RICHMOND, Va. — American ginseng is a native slow-growing, shade-loving perennial that grows wild in Virginia’s forests. The root of the American ginseng plant is valued as a medicinal herb. Due to concerns of overharvesting and natural, common challenges, harvest of the plant is monitored by the U.S. Fish and Wildlife Service. The Virginia Department of Agriculture and Consumer Services (VDACS) is responsible for ensuring the sustainability of wild ginseng in the state by enforcing regulations related to the harvest and sale of the plant in the Commonwealth.
Ginseng collection is prohibited on most public lands in Virginia, including state and national parks and forests. On public lands where ginseng harvesting is allowed diggers must obtain a permit from the appropriate office or agency before harvesting any ginseng. Collecting any portion of the plant, including the berries, for personal or commercial use from federal land is strictly prohibited. Anyone caught removing ginseng from federal lands may face a fine of up to $5,000, six months in jail, or both. Violation of Virginia’s wild ginseng harvest regulations is punishable by imprisonment for up to 12 months, up to a $2,500 fine, or both.

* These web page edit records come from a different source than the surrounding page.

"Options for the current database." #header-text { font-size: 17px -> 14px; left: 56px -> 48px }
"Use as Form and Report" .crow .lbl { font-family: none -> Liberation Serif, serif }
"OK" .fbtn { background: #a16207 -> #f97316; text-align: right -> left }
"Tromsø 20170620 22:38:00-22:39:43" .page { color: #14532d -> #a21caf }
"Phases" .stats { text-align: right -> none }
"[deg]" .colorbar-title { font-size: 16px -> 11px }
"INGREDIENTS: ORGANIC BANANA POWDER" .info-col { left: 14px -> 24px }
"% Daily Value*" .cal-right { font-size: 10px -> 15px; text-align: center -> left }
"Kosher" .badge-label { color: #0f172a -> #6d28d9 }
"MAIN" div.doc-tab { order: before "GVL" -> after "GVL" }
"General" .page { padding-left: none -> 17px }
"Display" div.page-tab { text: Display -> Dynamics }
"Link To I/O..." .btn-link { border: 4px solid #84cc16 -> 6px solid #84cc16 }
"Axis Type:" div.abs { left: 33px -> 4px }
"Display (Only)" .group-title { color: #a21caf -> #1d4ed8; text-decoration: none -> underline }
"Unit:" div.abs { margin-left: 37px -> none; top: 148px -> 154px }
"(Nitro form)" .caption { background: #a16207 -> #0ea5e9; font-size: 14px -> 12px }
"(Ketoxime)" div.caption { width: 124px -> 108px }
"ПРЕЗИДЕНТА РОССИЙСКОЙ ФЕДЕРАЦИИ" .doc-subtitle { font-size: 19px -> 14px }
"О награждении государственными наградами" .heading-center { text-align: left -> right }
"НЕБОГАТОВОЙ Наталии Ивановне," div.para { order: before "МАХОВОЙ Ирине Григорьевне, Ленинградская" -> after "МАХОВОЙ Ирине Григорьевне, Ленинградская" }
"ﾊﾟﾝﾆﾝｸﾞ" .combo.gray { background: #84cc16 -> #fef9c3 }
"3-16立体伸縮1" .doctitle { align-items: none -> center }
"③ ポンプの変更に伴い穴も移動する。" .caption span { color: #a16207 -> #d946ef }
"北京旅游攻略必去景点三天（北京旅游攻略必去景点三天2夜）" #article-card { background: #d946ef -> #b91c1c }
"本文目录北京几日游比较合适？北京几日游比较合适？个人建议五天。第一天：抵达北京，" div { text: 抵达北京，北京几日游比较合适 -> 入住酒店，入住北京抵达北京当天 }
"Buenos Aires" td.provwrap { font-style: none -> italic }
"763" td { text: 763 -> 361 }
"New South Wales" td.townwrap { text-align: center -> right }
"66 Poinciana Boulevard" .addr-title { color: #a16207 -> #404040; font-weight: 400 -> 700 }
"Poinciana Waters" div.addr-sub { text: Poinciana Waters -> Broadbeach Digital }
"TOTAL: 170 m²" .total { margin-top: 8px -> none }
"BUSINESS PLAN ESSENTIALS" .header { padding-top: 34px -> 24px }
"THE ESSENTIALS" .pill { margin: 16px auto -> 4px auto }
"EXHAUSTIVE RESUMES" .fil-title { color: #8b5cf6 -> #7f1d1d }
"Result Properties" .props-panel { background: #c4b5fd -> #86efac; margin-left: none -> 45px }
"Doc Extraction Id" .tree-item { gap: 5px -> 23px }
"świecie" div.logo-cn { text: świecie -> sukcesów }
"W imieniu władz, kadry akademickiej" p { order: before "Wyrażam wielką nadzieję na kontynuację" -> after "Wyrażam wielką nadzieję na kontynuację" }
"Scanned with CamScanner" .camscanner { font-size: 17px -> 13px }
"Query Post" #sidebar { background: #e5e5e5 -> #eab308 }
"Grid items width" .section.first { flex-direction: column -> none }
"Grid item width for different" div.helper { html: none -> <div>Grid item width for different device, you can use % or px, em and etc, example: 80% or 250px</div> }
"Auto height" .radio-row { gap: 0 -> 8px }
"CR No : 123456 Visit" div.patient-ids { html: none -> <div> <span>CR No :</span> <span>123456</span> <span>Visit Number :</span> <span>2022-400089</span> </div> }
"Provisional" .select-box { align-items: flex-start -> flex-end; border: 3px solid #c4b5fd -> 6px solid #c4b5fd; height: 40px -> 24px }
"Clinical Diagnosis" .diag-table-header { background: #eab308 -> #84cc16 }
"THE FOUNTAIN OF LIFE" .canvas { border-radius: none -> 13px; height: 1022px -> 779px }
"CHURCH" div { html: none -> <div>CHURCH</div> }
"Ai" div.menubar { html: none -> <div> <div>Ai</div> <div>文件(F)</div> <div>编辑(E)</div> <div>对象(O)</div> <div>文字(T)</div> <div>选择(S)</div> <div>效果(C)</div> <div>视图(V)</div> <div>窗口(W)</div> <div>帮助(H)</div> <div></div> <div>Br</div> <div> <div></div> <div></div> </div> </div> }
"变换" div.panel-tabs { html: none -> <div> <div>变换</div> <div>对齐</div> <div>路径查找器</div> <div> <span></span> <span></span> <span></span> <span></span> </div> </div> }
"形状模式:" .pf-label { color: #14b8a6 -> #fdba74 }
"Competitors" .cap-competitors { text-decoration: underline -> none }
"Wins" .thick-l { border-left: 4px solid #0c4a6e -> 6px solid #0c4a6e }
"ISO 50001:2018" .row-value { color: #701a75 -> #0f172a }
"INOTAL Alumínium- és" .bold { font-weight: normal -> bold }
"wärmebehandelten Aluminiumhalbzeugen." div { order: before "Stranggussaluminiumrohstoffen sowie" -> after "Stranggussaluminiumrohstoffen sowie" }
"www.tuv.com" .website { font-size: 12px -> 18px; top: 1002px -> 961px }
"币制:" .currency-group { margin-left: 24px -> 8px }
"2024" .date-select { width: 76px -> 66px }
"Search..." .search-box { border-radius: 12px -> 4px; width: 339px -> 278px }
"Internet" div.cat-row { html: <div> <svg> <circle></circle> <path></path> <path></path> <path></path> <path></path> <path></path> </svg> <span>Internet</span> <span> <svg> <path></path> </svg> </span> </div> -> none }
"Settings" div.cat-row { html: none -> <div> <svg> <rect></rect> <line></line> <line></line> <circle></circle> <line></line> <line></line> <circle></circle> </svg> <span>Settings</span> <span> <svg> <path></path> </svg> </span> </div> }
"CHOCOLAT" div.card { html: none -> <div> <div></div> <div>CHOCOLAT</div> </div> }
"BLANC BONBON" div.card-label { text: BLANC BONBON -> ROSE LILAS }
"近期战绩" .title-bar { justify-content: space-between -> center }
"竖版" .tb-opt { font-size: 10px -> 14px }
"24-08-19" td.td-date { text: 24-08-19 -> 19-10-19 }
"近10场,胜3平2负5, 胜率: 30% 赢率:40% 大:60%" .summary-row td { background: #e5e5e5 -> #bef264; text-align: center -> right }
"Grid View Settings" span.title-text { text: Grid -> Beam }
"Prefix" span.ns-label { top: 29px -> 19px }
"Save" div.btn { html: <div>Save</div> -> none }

Individuals harvesting ginseng from private property must obtain permission from the property owner prior to plants being removed. Permission should be in writing and kept with the individual harvester at the time of harvest. When harvesting wild ginseng, diggers shall comply with the following provisions:
- Wild ginseng harvest season begins on Sept. 1 and ends on Dec. 31 of each year. Wild ginseng cannot be harvested from Jan. 1 through Aug. 31,
- Wild ginseng that is younger than five years old, has fewer than four stem scars present on its rhizome or has fewer than three prongs cannot be harvested, and
- Any person who harvests wild ginseng must plant the seeds of the harvested plant at the harvest site at the time of harvest.
Ginseng harvest regulations do not apply to individuals harvesting wild ginseng from their own land. Landowners are encouraged to observe the same size and age restrictions and seed planting guidelines to help ensure the continued, long-term viability of wild ginseng when digging ginseng on their property.
Individuals shipping or transporting ginseng from Virginia in amounts of eight ounces or greater per calendar year must have the ginseng certified by VDACS. Individuals buying or accepting ginseng to sell must obtain a license from VDACS.
During the 2020 season, approximately 1,800 pounds of wild ginseng roots were harvested in Virginia, with a value of nearly $945,000. It takes between 250 and 300 roots to acquire one pound of wild ginseng.